CN109034270A - A kind of visualization feature selection method based on the classification Non-negative Matrix Factorization of failure two - Google Patents
A kind of visualization feature selection method based on the classification Non-negative Matrix Factorization of failure two Download PDFInfo
- Publication number
- CN109034270A CN109034270A CN201810968454.6A CN201810968454A CN109034270A CN 109034270 A CN109034270 A CN 109034270A CN 201810968454 A CN201810968454 A CN 201810968454A CN 109034270 A CN109034270 A CN 109034270A
- Authority
- CN
- China
- Prior art keywords
- matrix
- characteristic
- classification
- negative
- division
- Prior art date
- Legal status (The legal status is an assumption and is not a legal conclusion.
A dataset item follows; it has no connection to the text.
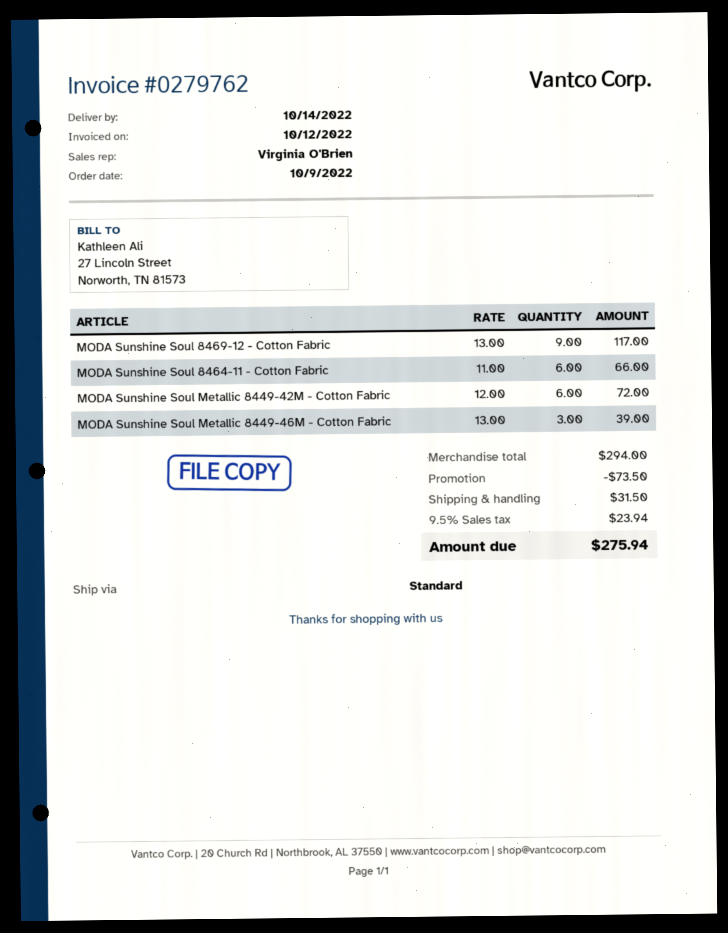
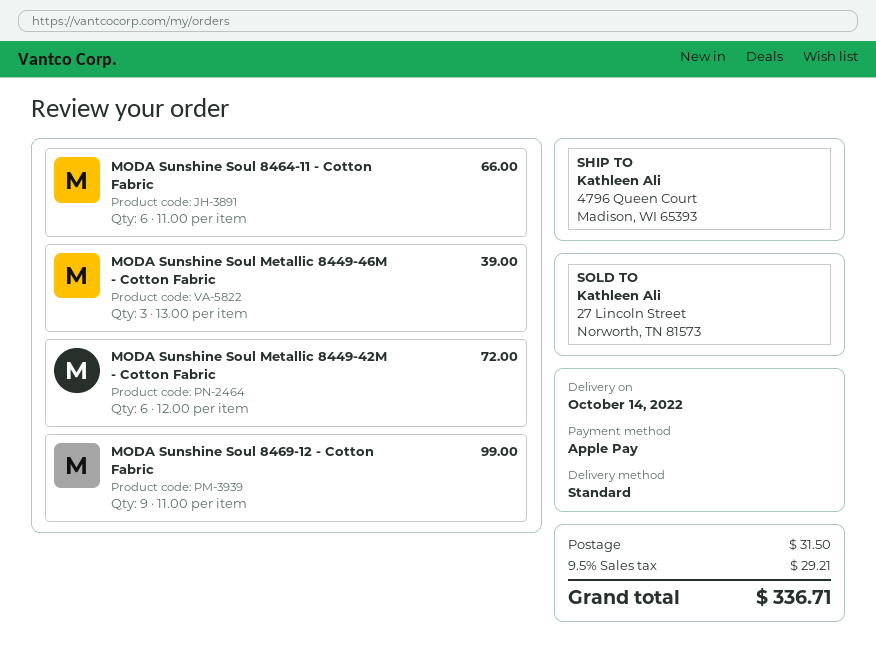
MODA Sunshine Soul 8469-12 - Cotton Fabric: 9 x 13.00 = 117.00 -> 9 x 11.00 = 99.00
discount: 73.50 -> none
tax: 9.5% = 23.94 -> 9.5% = 29.21
total: 275.94 -> 336.71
Google has not performed a legal analysis and makes no representation as to the accuracy of the status listed.)
- Pending
Links
Classifications
-
- G—PHYSICS
- G06—COMPUTING; CALCULATING OR COUNTING
- G06F—ELECTRIC DIGITAL DATA PROCESSING
- G06F18/00—Pattern recognition
- G06F18/20—Analysing
- G06F18/21—Design or setup of recognition systems or techniques; Extraction of features in feature space; Blind source separation
- G06F18/211—Selection of the most significant subset of features
-
- G—PHYSICS
- G06—COMPUTING; CALCULATING OR COUNTING
- G06F—ELECTRIC DIGITAL DATA PROCESSING
- G06F17/00—Digital computing or data processing equipment or methods, specially adapted for specific functions
- G06F17/10—Complex mathematical operations
- G06F17/16—Matrix or vector computation, e.g. matrix-matrix or matrix-vector multiplication, matrix factorization
-
- G—PHYSICS
- G06—COMPUTING; CALCULATING OR COUNTING
- G06F—ELECTRIC DIGITAL DATA PROCESSING
- G06F18/00—Pattern recognition
- G06F18/20—Analysing
- G06F18/24—Classification techniques
Landscapes
- Engineering & Computer Science (AREA)
- Physics & Mathematics (AREA)
- Data Mining & Analysis (AREA)
- Theoretical Computer Science (AREA)
- General Physics & Mathematics (AREA)
- Mathematical Physics (AREA)
- General Engineering & Computer Science (AREA)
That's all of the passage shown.